Zoya tomó un sorbo de champán y miró en silencio a su marido. Le gustaba la idea, pero abrigaba ciertas dudas.

—¿Nos lo podríamos permitir?

Sabía que a Simon le iban muy bien las cosas, pero ignoraba de cuánto capital disponía. Era algo sobre lo que nunca hablaban. Tenían más que suficiente para vivir, pero los padres de Simon aún vivían en Houston Street y él los mantenía no solo a ellos, sino también a los hermanos de su padre.

—Creo que ya es hora de que hablemos seriamente de este asunto —dijo Simon, sentándose a su lado.

Zoya sacudió la cabeza y se ruborizó. No quería saberlo, pero, si de verdad pensaba abrir una tienda, tal vez no tendría más remedio.

—Simon, no quiero fisgonear. El negocio es tuyo.

—No, amor mío. También es tuyo, y marcha viento en popa. Estupendamente.

Simon le dijo lo que había ganado el año anterior y Zoya lo miró asombrada.

—¿Hablas en serio?

—Verás, hubiera podido obtener mayores beneficios de haber pedido más lana de cachemira a Inglaterra —contestó Simon, interpretando erróneamente la expresión de sus ojos—. No sé por qué no lo hice. La próxima temporada haré un pedido más grande.

—¿Estás loco? —dijo Zoya, riéndose—. No creo que el Banco de Inglaterra manejara tanto dinero el año pasado. ¡Simon, es increíble! Yo pensé…, quiero decir, que tus padres…

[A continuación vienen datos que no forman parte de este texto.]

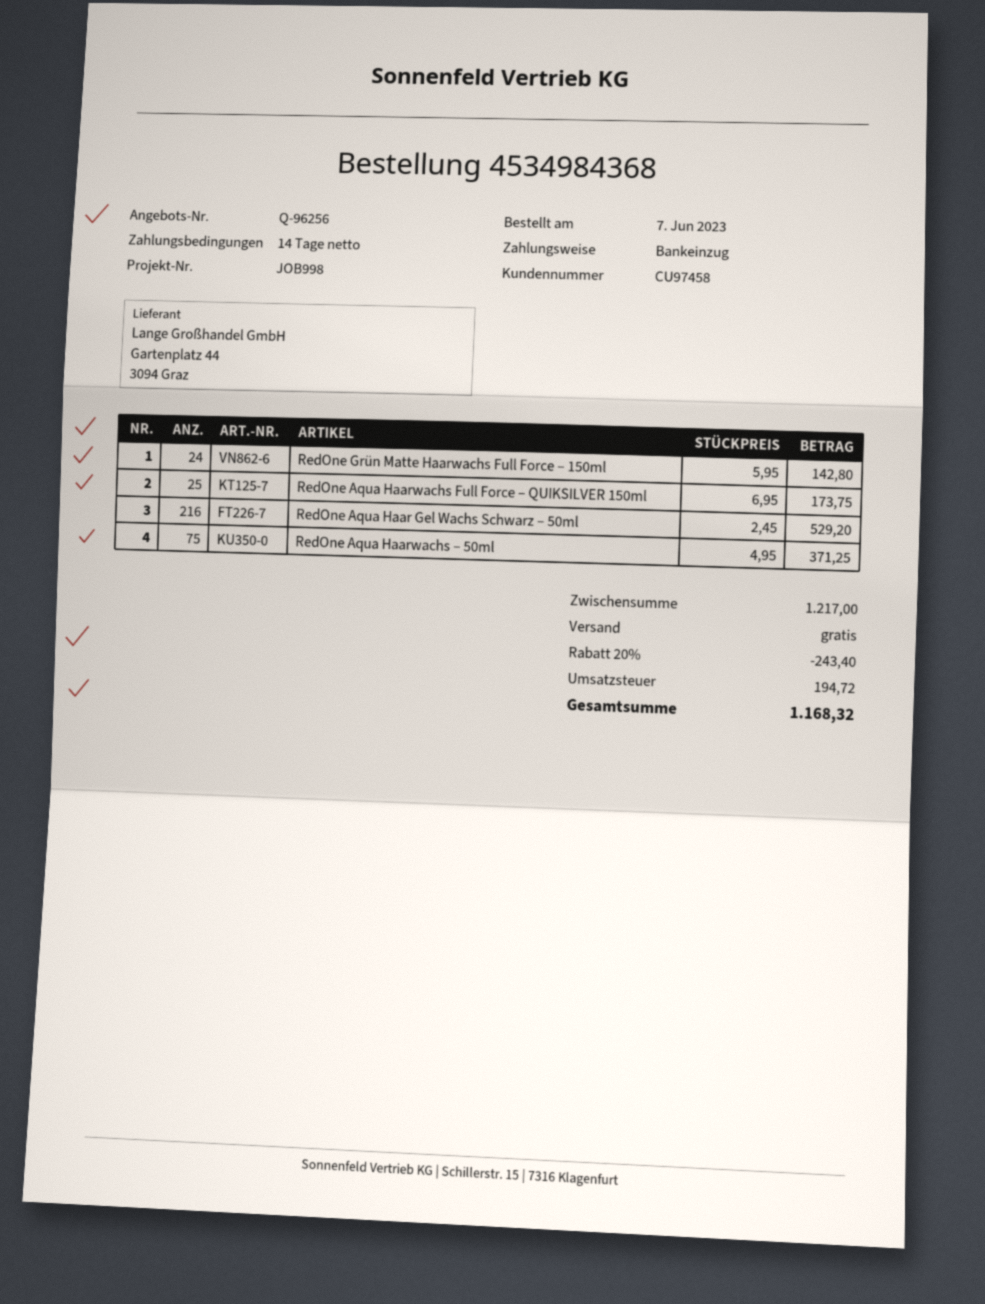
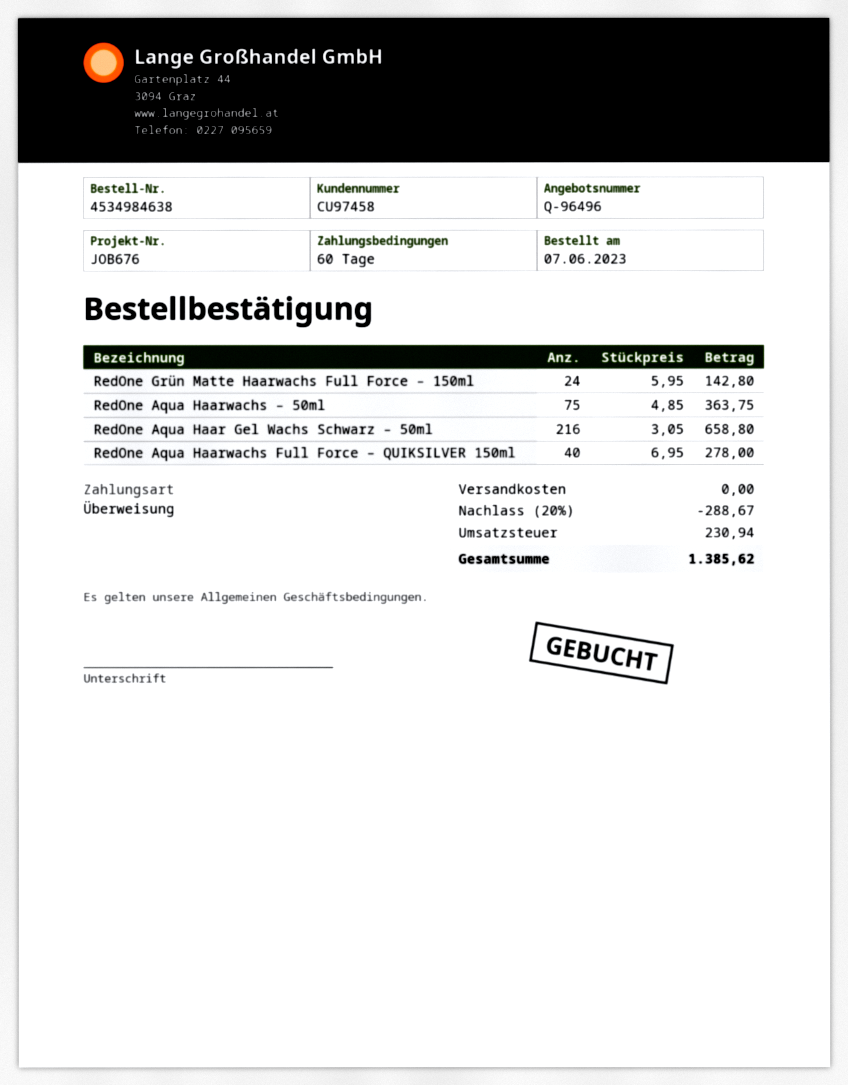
quote number: Q-96256 -> Q-96496
order number: 4534984368 -> 4534984638
payment terms: 14 days -> 60 days
reference: JOB998 -> JOB676
payment method: direct debit -> bank transfer
RedOne Aqua Haarwachs Full Force – QUIKSILVER 150ml: 25 x 6.95 = 173.75 -> 40 x 6.95 = 278.00
RedOne Aqua Haar Gel Wachs Schwarz – 50ml: 216 x 2.45 = 529.20 -> 216 x 3.05 = 658.80
RedOne Aqua Haarwachs – 50ml: 75 x 4.95 = 371.25 -> 75 x 4.85 = 363.75
discount: 20% = 243.40 -> 20% = 288.67
tax: 194.72 -> 230.94
total: 1168.32 -> 1385.62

Esta vez fue Simon quien rio.

—A mi madre no conseguirías sacarla de Houston Street ni a punta de pistola. Aquel barrio le encanta. —Todos sus intentos de trasladarlos a una vivienda más lujosa en la parte alta de la ciudad fracasaron. Sofía fue a vivir al East Side cuando llegó a Nueva York, y allí moriría—. Creo que a mi padre le gustaría vivir en la parte alta, pero a mi madre no.

La mujer utilizaba batas de estar por casa y se enorgullecía de tener un solo abrigo «bueno», pese a que hubiera podido comprar todos los que tenía Axelle en su tienda, de haberlo querido.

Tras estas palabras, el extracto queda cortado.